> Exercise directions: Restate the records that follow word for word; no pictures should appear.

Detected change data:
# # #
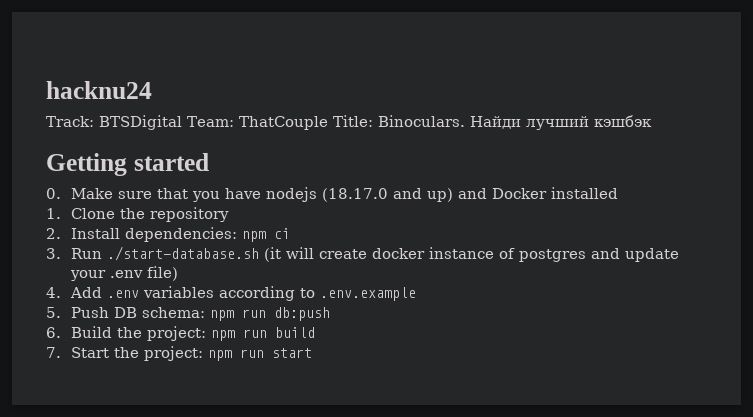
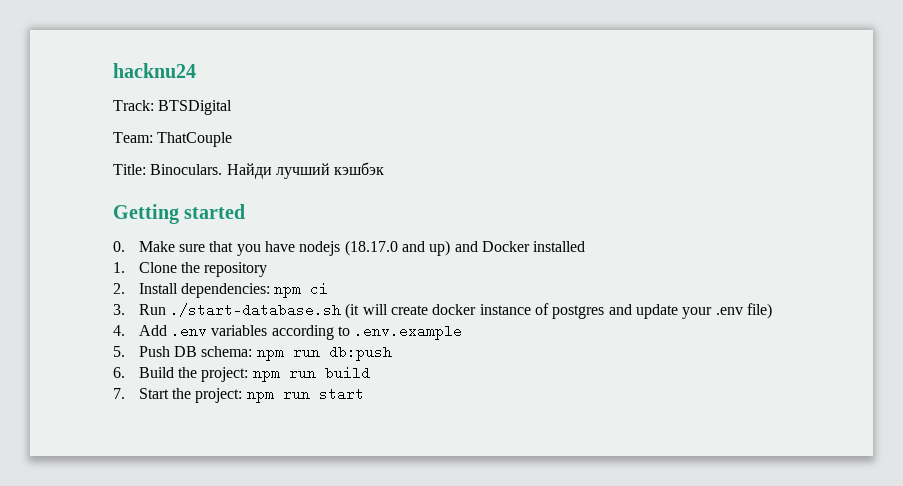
- Track: BTSDigital Team: ThatCouple Title: Binoculars.
+ Track: BTSDigital
+ Team: ThatCouple
+ Title: Binoculars.

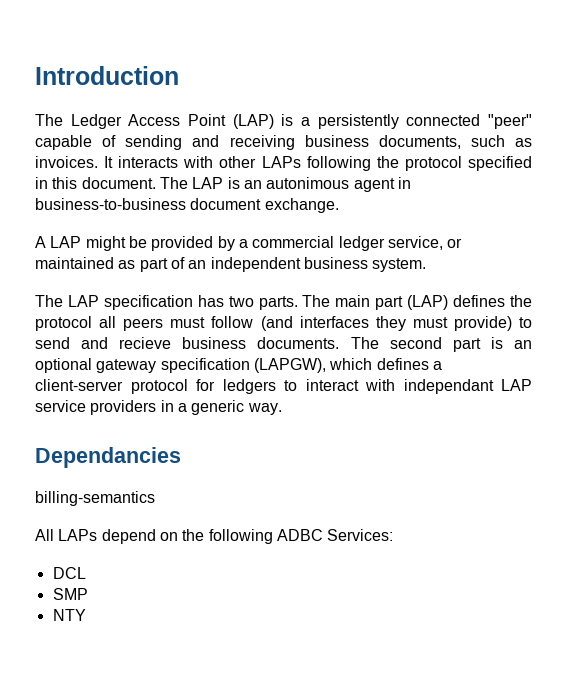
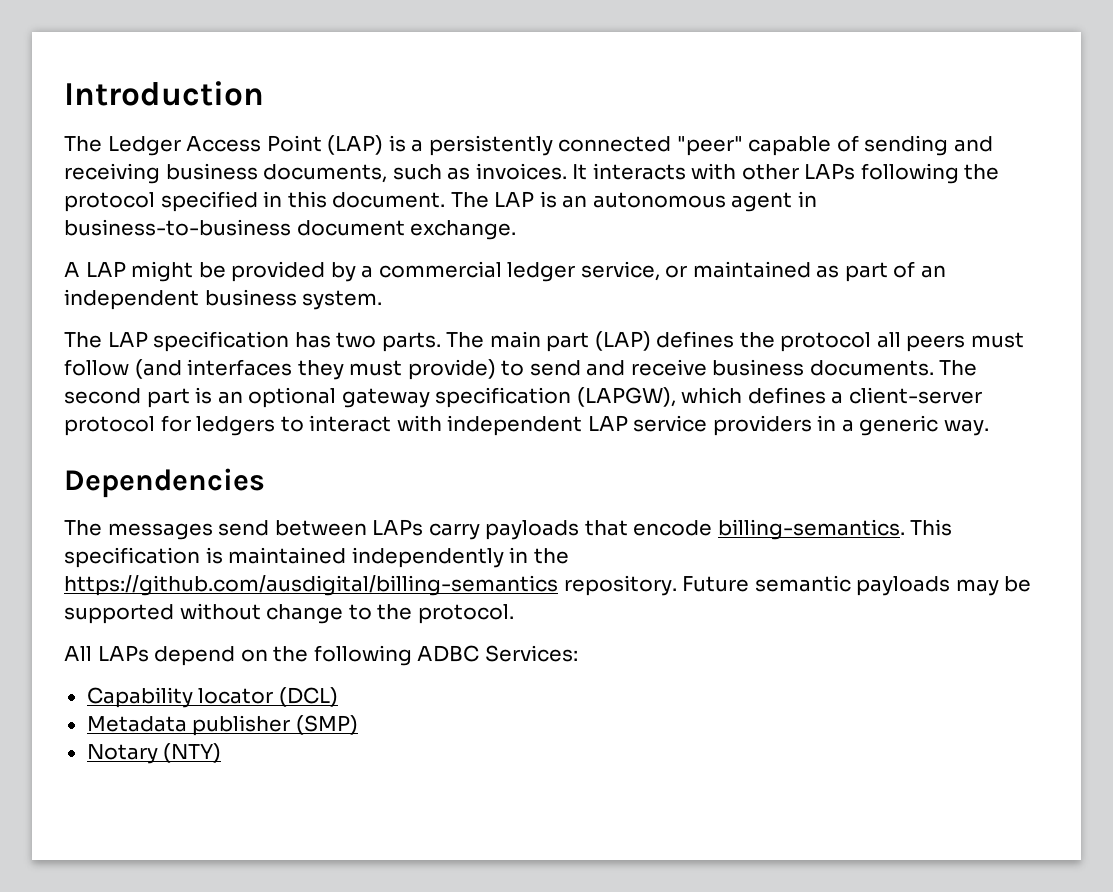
- The LAP is an autonimous agent in business-to-business document exchange.
+ The LAP is an autonomous agent in business-to-business document exchange.
- The main part (LAP) defines the protocol all peers must follow (and interfaces they must provide) to send and recieve business documents.
+ The main part (LAP) defines the protocol all peers must follow (and interfaces they must provide) to send and receive business documents.
- The second part is an optional gateway specification (LAPGW), which defines a client-server protocol for ledgers to interact with independant LAP service providers in a generic way.
+ The second part is an optional gateway specification (LAPGW), which defines a client-server protocol for ledgers to interact with independent LAP service providers in a generic way.
- Dependancies
- billing-semantics
+ Dependencies
+ The messages send between LAPs carry payloads that encode billing-semantics. This specification is maintained independently in the https://github.com/ausdigital/billing-semantics repository. Future semantic payloads may be supported without change to the protocol.
- DCL
- SMP
- NTY
+ Capability locator (DCL)
+ Metadata publisher (SMP)
+ Notary (NTY)

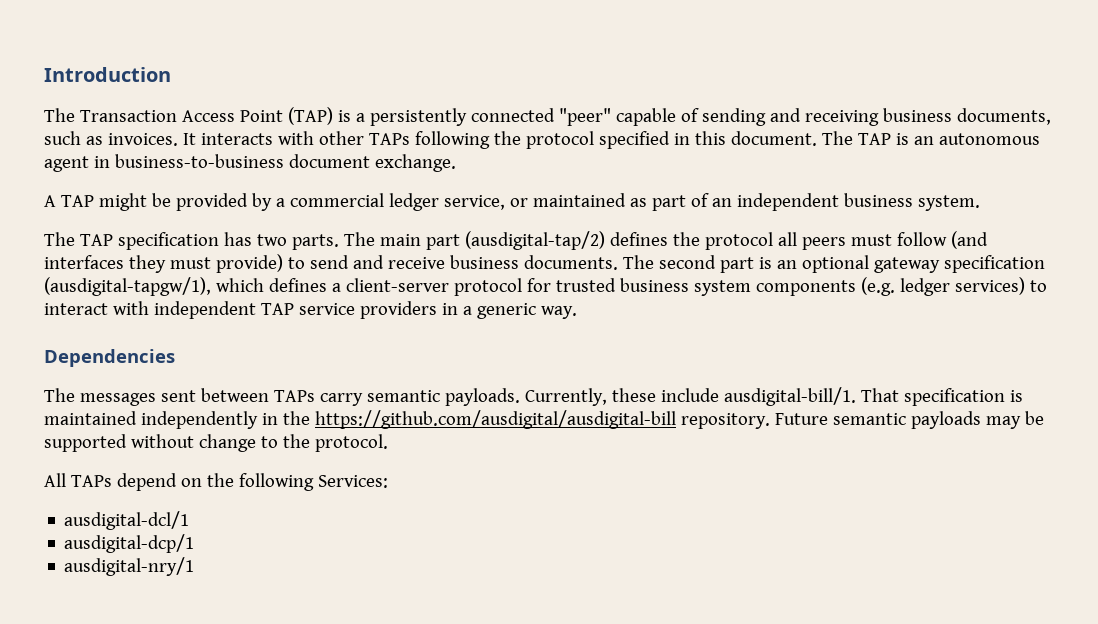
- The Ledger Access Point (LAP) is a persistently connected "peer" capable of sending and receiving business documents, such as invoices.
+ The Transaction Access Point (TAP) is a persistently connected "peer" capable of sending and receiving business documents, such as invoices.
- It interacts with other LAPs following the protocol specified in this document.
+ It interacts with other TAPs following the protocol specified in this document.
- The LAP is an autonomous agent in business-to-business document exchange.
+ The TAP is an autonomous agent in business-to-business document exchange.
- A LAP might be provided by a commercial ledger service, or maintained as part of an independent business system.
+ A TAP might be provided by a commercial ledger service, or maintained as part of an independent business system.
- The LAP specification has two parts.
+ The TAP specification has two parts.
- The main part (LAP) defines the protocol all peers must follow (and interfaces they must provide) to send and receive business documents.
+ The main part (ausdigital-tap/2) defines the protocol all peers must follow (and interfaces they must provide) to send and receive business documents.
- The second part is an optional gateway specification (LAPGW), which defines a client-server protocol for ledgers to interact with independent LAP service providers in a generic way.
+ The second part is an optional gateway specification (ausdigital-tapgw/1), which defines a client-server protocol for trusted business system components (e.g. ledger services) to interact with independent TAP service providers in a generic way.
- The messages send between LAPs carry payloads that encode billing-semantics. This specification is maintained independently in the https://github.com/ausdigital/billing-semantics repository.
+ The messages sent between TAPs carry semantic payloads. Currently, these include ausdigital-bill/1. That specification is maintained independently in the https://github.com/ausdigital/ausdigital-bill repository.
- All LAPs depend on the following ADBC Services:
+ All TAPs depend on the following Services:
- Capability locator (DCL)
- Metadata publisher (SMP)
- Notary (NTY)
+ ausdigital-dcl/1
+ ausdigital-dcp/1
+ ausdigital-nry/1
# # #
> Response:
- Track: BTSDigital Team: ThatCouple Title: Binoculars.
+ Track: BTSDigital
+ Team: ThatCouple
+ Title: Binoculars.

- The LAP is an autonimous agent in business-to-business document exchange.
+ The LAP is an autonomous agent in business-to-business document exchange.
- The main part (LAP) defines the protocol all peers must follow (and interfaces they must provide) to send and recieve business documents.
+ The main part (LAP) defines the protocol all peers must follow (and interfaces they must provide) to send and receive business documents.
- The second part is an optional gateway specification (LAPGW), which defines a client-server protocol for ledgers to interact with independant LAP service providers in a generic way.
+ The second part is an optional gateway specification (LAPGW), which defines a client-server protocol for ledgers to interact with independent LAP service providers in a generic way.
- Dependancies
- billing-semantics
+ Dependencies
+ The messages send between LAPs carry payloads that encode billing-semantics. This specification is maintained independently in the https://github.com/ausdigital/billing-semantics repository. Future semantic payloads may be supported without change to the protocol.
- DCL
- SMP
- NTY
+ Capability locator (DCL)
+ Metadata publisher (SMP)
+ Notary (NTY)

- The Ledger Access Point (LAP) is a persistently connected "peer" capable of sending and receiving business documents, such as invoices.
+ The Transaction Access Point (TAP) is a persistently connected "peer" capable of sending and receiving business documents, such as invoices.
- It interacts with other LAPs following the protocol specified in this document.
+ It interacts with other TAPs following the protocol specified in this document.
- The LAP is an autonomous agent in business-to-business document exchange.
+ The TAP is an autonomous agent in business-to-business document exchange.
- A LAP might be provided by a commercial ledger service, or maintained as part of an independent business system.
+ A TAP might be provided by a commercial ledger service, or maintained as part of an independent business system.
- The LAP specification has two parts.
+ The TAP specification has two parts.
- The main part (LAP) defines the protocol all peers must follow (and interfaces they must provide) to send and receive business documents.
+ The main part (ausdigital-tap/2) defines the protocol all peers must follow (and interfaces they must provide) to send and receive business documents.
- The second part is an optional gateway specification (LAPGW), which defines a client-server protocol for ledgers to interact with independent LAP service providers in a generic way.
+ The second part is an optional gateway specification (ausdigital-tapgw/1), which defines a client-server protocol for trusted business system components (e.g. ledger services) to interact with independent TAP service providers in a generic way.
- The messages send between LAPs carry payloads that encode billing-semantics. This specification is maintained independently in the https://github.com/ausdigital/billing-semantics repository.
+ The messages sent between TAPs carry semantic payloads. Currently, these include ausdigital-bill/1. That specification is maintained independently in the https://github.com/ausdigital/ausdigital-bill repository.
- All LAPs depend on the following ADBC Services:
+ All TAPs depend on the following Services:
- Capability locator (DCL)
- Metadata publisher (SMP)
- Notary (NTY)
+ ausdigital-dcl/1
+ ausdigital-dcp/1
+ ausdigital-nry/1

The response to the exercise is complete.